In this country we have a fertile soil, a good climate, a wealth of industrial minerals most conveniently deposited; we have coal, iron, and shipping ports practically side by side, a combination of favours possessed by no other country; we have a most advantageous geographical situation, and a plethora of skilful and willing labour;

yet our agriculture languishes and our manufactures fail to respond to the needs of our people. In agriculture we go backward, and in manufactures we barely mark time. This is the root cause of our chronic unemployment problem-the unprogressive character of our productive industries. While in other countries-countries no more favoured by Nature than we are we find agriculture and manufactures growing side by side, and employment increasing, here we have agriculture withering and manufactures failing to grow. The result is that we starve, pauperise, exile, and drive to suicide more willing workers than any other country. In no other country with a willing and skilful people has it been possible in recent years to find so many unemployed men, so many hungry children, so many beggars, so many paupers, so many persons preparing to emigrate, or so many workless men committing suicide, as in the United Kingdom! It is a condition of affairs which ought to put us to shame. We have the soil, the minerals, the men, the money, and the markets-every essential of progressive industrialism-yet we drive our capital by the hundred million, and our workers by the hundred thousand, to other countries for employment-the employment denied them here.

Obviously, the failure of our industries to keep pace with either the growth of population or demand is the primary cause of excessive unemployment; and, if we would lessen unemployment and its evils, we must devise some system of taxation that will better encourage and more fully develop our productive industries. We must encourage and be prepared to pay for, if need be the investment of British capital in British industry. We must cultivate more of our land, and we must cultivate it better. Our mineral resources must also be better developed. Agricultural rents, mining royalties, and railway rates must be fixed in the interests of enterprise and industry. Home production must be cultivated. Taxation upon home production must be lessened. Taxation must be imposed upon the products of foreign competitive industry. We must buy less and make more. We must import less and produce more. We must provide less employment and wages for foreign labour, and more for our own labour. Importation must be lessened and home production increased. Concurrently, we must sell less and use more. We must export less and consume more.
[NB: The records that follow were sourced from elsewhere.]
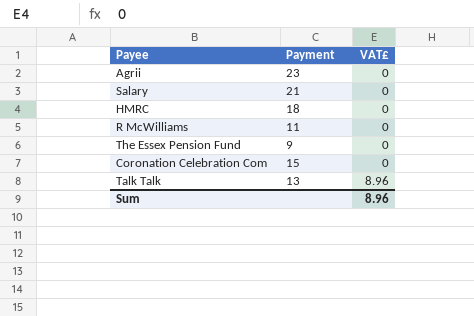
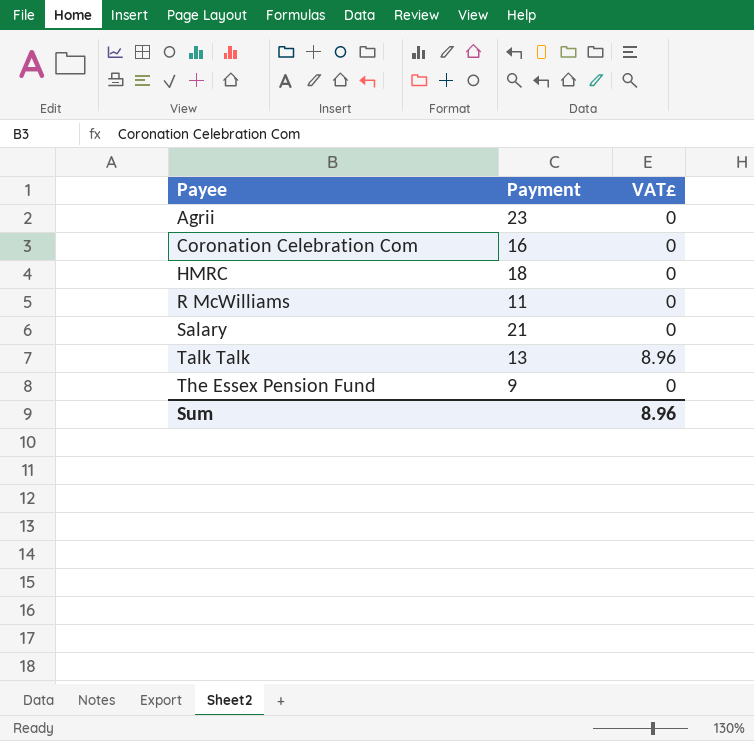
row order: VAT£ ascending -> Payee ascending
Coronation Celebration Com | Payment: 15 -> 16

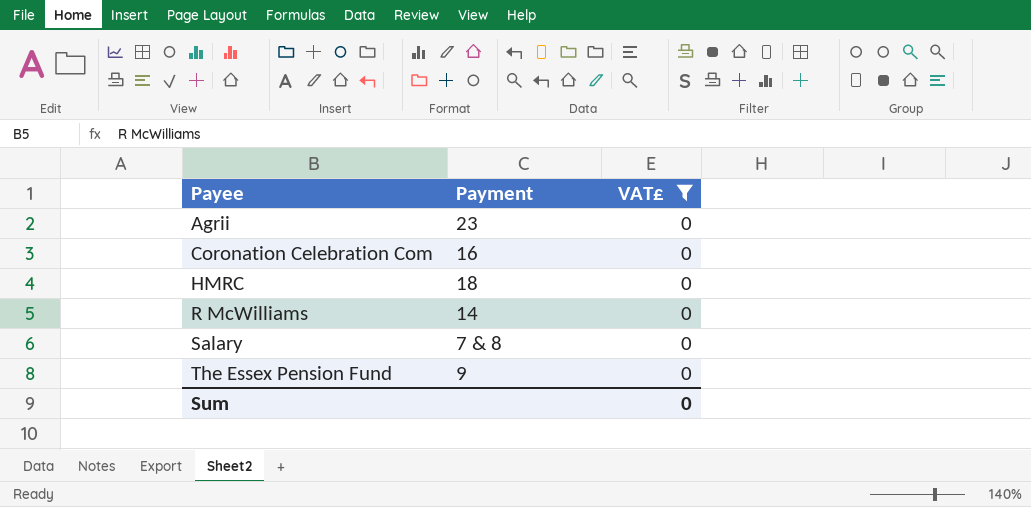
filter: none -> VAT£ = 0
R McWilliams | Payment: 11 -> 14
Salary | Payment: 21 -> 7 & 8
Sum | VAT£: 8.96 -> 0

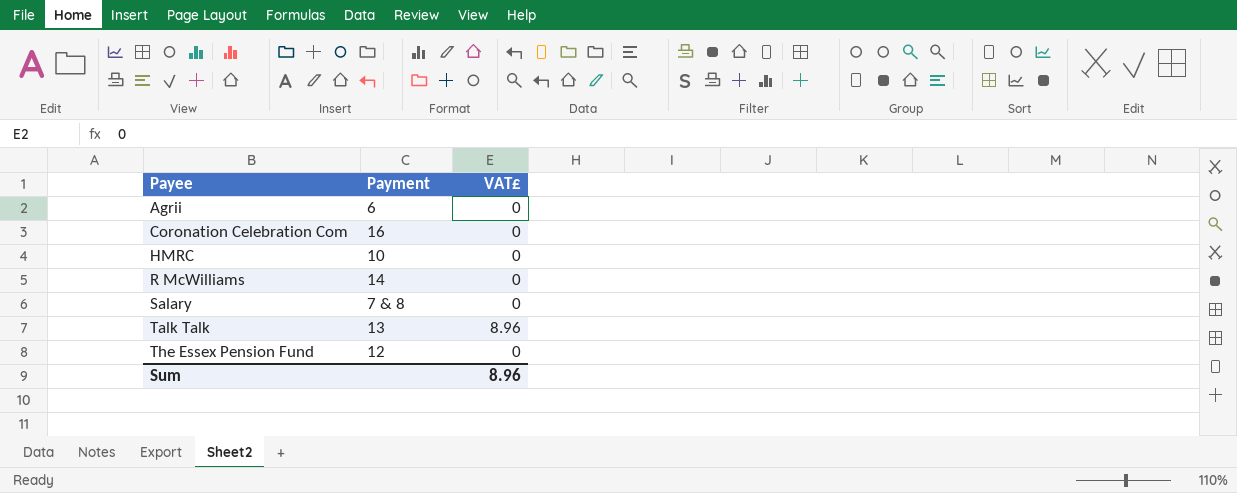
filter: VAT£ = 0 -> none
Agrii | Payment: 23 -> 6
HMRC | Payment: 18 -> 10
The Essex Pension Fund | Payment: 9 -> 12
Sum | VAT£: 0 -> 8.96

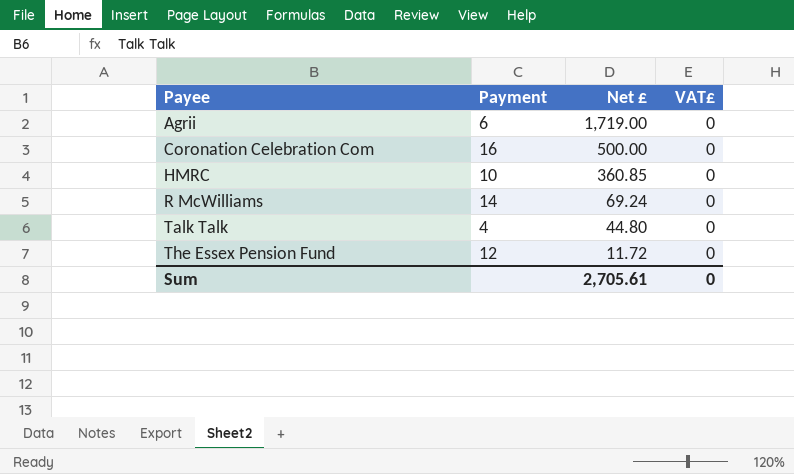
column Net £ | position: none -> 3
row Salary: 7 & 8 | 0 -> none
Talk Talk | Payment: 13 -> 4
Talk Talk | VAT£: 8.96 -> 0
Sum | VAT£: 8.96 -> 0

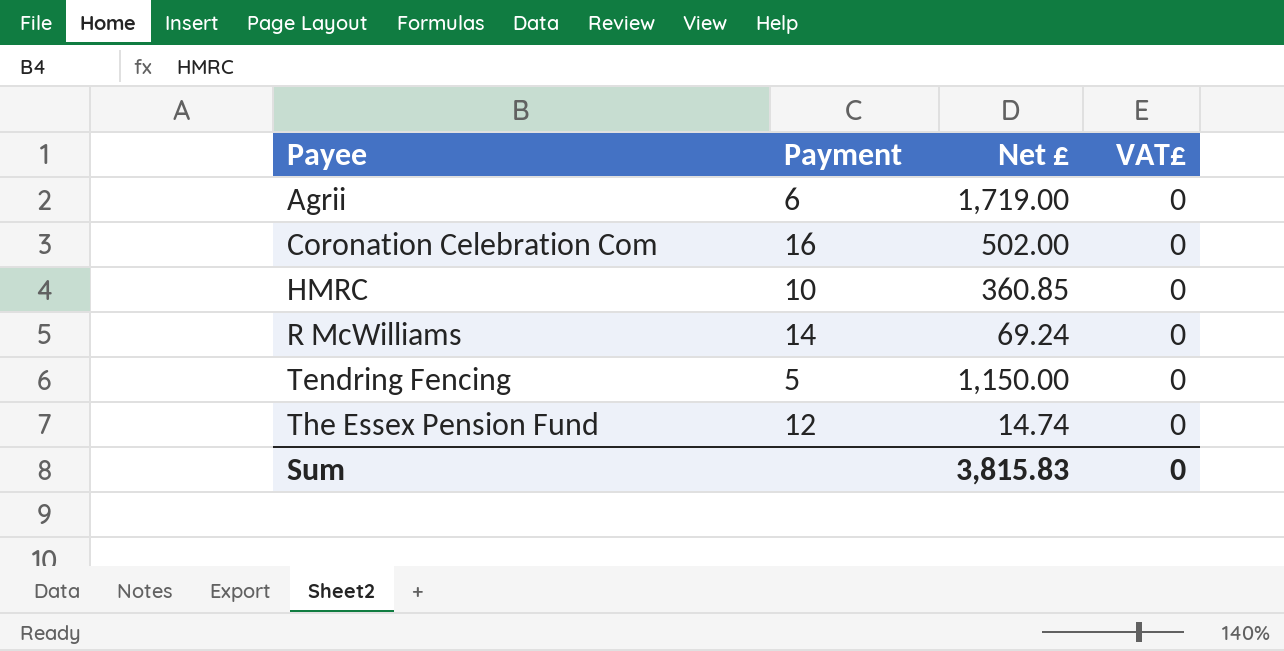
row Talk Talk: 4 | 44.80 | 0 -> none
Coronation Celebration Com | Net £: 500.00 -> 502.00
row Tendring Fencing: none -> 5 | 1,150.00 | 0
The Essex Pension Fund | Net £: 11.72 -> 14.74
Sum | Net £: 2,705.61 -> 3,815.83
For example, we import wheat and steel while our own agricultural labourers and steel-smelters either emigrate or starve; and we export cotton and woollen goods and coal while our own people tramp the streets in rags and starve in hovels fireless. This is the very kernel of our poverty problem-our inflated and unnatural foreign commerce conducted at the expense of home industry. While our markets are deluged with the products of tariff-protected and bounty-fed foreign industries, our ports are crowded with departing emigrants, our streets with unemployed men, our schools with hungry children, and our poorhouses with paupers. Concurrently, while

our ships are carrying coal and clothing to other countries, our own willing workers starve.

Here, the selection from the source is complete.